File Icon Extractor Data Extraction Overview
Apr 16

Printer Friendly Version

Download Source Code: CSharpSyntaxHighlighter.zip - 11.54KB

CSharpSyntaxHighlighter Class

CSharpSyntaxHighlighter, a syntax highlighter for C# programming language, is first implementation of a highlighter, fully described in this magazine. This highlighter will recognize and show with different colors C# keywords, type names, comments, char and string values. We'll use a helper method for each kind of element.

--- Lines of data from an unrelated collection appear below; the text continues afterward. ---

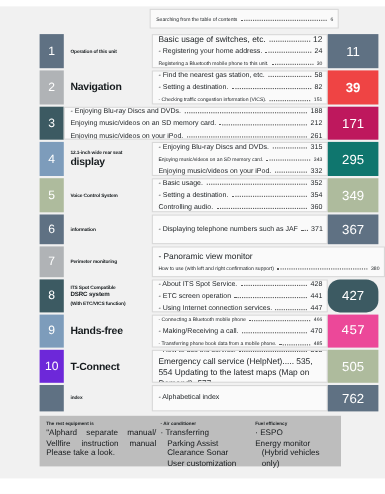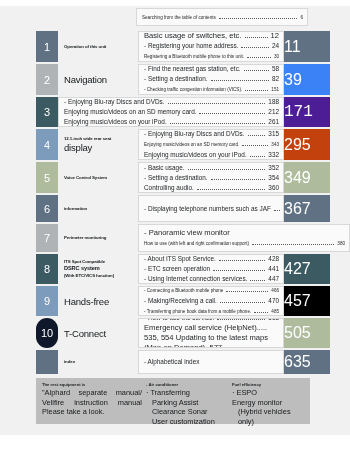--- a/index.html
+++ b/index.html
@@ -80,21 +80,21 @@
     flex: 0 0 80px;
     width: 80px;
     padding-left: 6px;
     display: flex;
     flex-direction: column;
     justify-content: center;
     box-sizing: border-box;
   }
   .chapter-title .t-big {
     font-size: 9.5px;
-    font-weight: normal;
+    font-weight: bold;
     letter-spacing: -0.2px;
     line-height: 11px;
     color: #14191c;
   }
   .chapter-title .t-small {
     font-size: 4.4px;
     font-weight: bold;
     letter-spacing: -0.1px;
     line-height: 6px;
     color: #14191c;
@@ -143,25 +143,26 @@
   .entry.wrapped {
     white-space: normal;
     font-size: 7.6px;
     line-height: 10px;
     display: block;
   }
 
   .pagebox {
     flex: 0 0 46px;
     width: 46px;
-    margin-right: 20px;
+    margin-right: 6px;
     display: flex;
     align-items: center;
+    justify-content: center;
     color: #ffffff;
-    font-size: 16px;
+    font-size: 12px;
   }
 
   
   .footer {
     position: absolute;
     left: 36px;
     top: 378px;
     width: 274px;
     height: 46px;
     background: #bdbdbd;
@@ -250,21 +251,21 @@
             <span class="e-text">- Setting a destination.</span>
             <span class="e-dots"></span>
             <span class="e-page">82</span>
           </div>
           <div class="entry sz-sm">
             <span class="e-text">- Checking traffic congestion information (VICS).</span>
             <span class="e-dots"></span>
             <span class="e-page">151</span>
           </div>
         </div>
-        <div class="pagebox" style="background: #3b82f6;">
+        <div class="pagebox" style="background: #ef4444; font-weight: bold;">
           <span>39</span>
         </div>
       </div>
       <div class="row" style="top: 97px; height: 30px;">
         <div class="tab" style="background: rgb(60, 90, 98);">
           <span>3</span>
         </div>
         <div class="entries">
           <div class="entry sz-md">
             <span class="e-text">- Enjoying Blu-ray Discs and DVDs.</span>
@@ -275,21 +276,21 @@
             <span class="e-text">Enjoying music/videos on an SD memory card.</span>
             <span class="e-dots"></span>
             <span class="e-page">212</span>
           </div>
           <div class="entry sz-md">
             <span class="e-text">Enjoying music/videos on your iPod.</span>
             <span class="e-dots"></span>
             <span class="e-page">261</span>
           </div>
         </div>
-        <div class="pagebox" style="background: #4c1d95; font-family: Liberation Mono, monospace;">
+        <div class="pagebox" style="background: #be185d;">
           <span>171</span>
         </div>
       </div>
       <div class="row" style="top: 129px; height: 31px;">
         <div class="tab" style="background: rgb(125, 156, 187);">
           <span>4</span>
         </div>
         <div class="chapter-title">
           <div class="t-small">12.1-inch wide rear seat</div>
           <div class="t-big">display</div>
@@ -304,21 +305,21 @@
             <span class="e-text">Enjoying music/videos on an SD memory card.</span>
             <span class="e-dots"></span>
             <span class="e-page">343</span>
           </div>
           <div class="entry sz-md">
             <span class="e-text">Enjoying music/videos on your iPod.</span>
             <span class="e-dots"></span>
             <span class="e-page">332</span>
           </div>
         </div>
-        <div class="pagebox" style="background: #c2410c;">
+        <div class="pagebox" style="background: #0f766e;">
           <span>295</span>
         </div>
       </div>
       <div class="row" style="top: 162px; height: 31px;">
         <div class="tab" style="background: rgb(174, 187, 157);">
           <span>5</span>
         </div>
         <div class="chapter-title">
           <div class="t-small">Voice Control System</div>
         </div>
@@ -398,21 +399,21 @@
             <span class="e-text">- ETC screen operation</span>
             <span class="e-dots"></span>
             <span class="e-page">441</span>
           </div>
           <div class="entry sz-md">
             <span class="e-text">- Using Internet connection services.</span>
             <span class="e-dots"></span>
             <span class="e-page">447</span>
           </div>
         </div>
-        <div class="pagebox" style="background: rgb(60, 90, 98);">
+        <div class="pagebox" style="background: rgb(60, 90, 98); border-radius: 11px;">
           <span>427</span>
         </div>
       </div>
       <div class="row" style="top: 286px; height: 30px;">
         <div class="tab" style="background: rgb(125, 156, 187);">
           <span>9</span>
         </div>
         <div class="chapter-title">
           <div class="t-big">Hands-free</div>
         </div>
@@ -426,26 +427,26 @@
             <span class="e-text">- Making/Receiving a call.</span>
             <span class="e-dots"></span>
             <span class="e-page">470</span>
           </div>
           <div class="entry sz-sm">
             <span class="e-text">- Transferring phone book data from a mobile phone.</span>
             <span class="e-dots"></span>
             <span class="e-page">485</span>
           </div>
         </div>
-        <div class="pagebox" style="background: #000000;">
+        <div class="pagebox" style="background: #ec4899; font-family: Liberation Mono, monospace;">
           <span>457</span>
         </div>
       </div>
       <div class="row" style="top: 318px; height: 30px;">
-        <div class="tab" style="background: #0f172a; border-radius: 11px;">
+        <div class="tab" style="background: #6d28d9;">
           <span>10</span>
         </div>
         <div class="chapter-title">
           <div class="t-big">T-Connect</div>
         </div>
         <div class="entries">
           <div class="entry sz-md">
             <span class="e-text">- How to use the service.</span>
             <span class="e-dots"></span>
             <span class="e-page">518</span>
@@ -462,21 +463,21 @@
         </div>
         <div class="chapter-title">
           <div class="t-small">index</div>
         </div>
         <div class="entries">
           <div class="entry sz-md">
             <span class="e-text">- Alphabetical index</span>
           </div>
         </div>
         <div class="pagebox" style="background: rgb(95, 113, 131);">
-          <span>635</span>
+          <span>762</span>
         </div>
       </div>
     </div>
 
   <div class="footer">
     <div class="fcol fcol-1">
       <div class="f-tiny">The rest equipment is</div>
       <div class="f-body just">"Alphard separate manual/ Vellfire instruction manual Please take a look.</div>
     </div>
     <div class="fcol fcol-2">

All C# language-specific keywords are loaded in internal _keywords list on first class instantiation. Among the keywords you will recognize statements (for, while, continue), accessors (public, private, static), aliases of primitive types (short, byte, bool, int), directives (#region, #endregion) and other reserved words. C# is a case-sensitive language, so when an identifier is recognized in AddIdentifier method as a keyword, it will be enclosed within a SPAN block with net_key CSS class name. In SyntaxHighlighters.css, you see that, by default, this is #0000ff (blue). As simple rule for many languages, whatever identifier you find, which is not within a comment block or string value (separated by quotes), is either (in this order) a keyword, a namespace/type/member name, or something else, part of the language.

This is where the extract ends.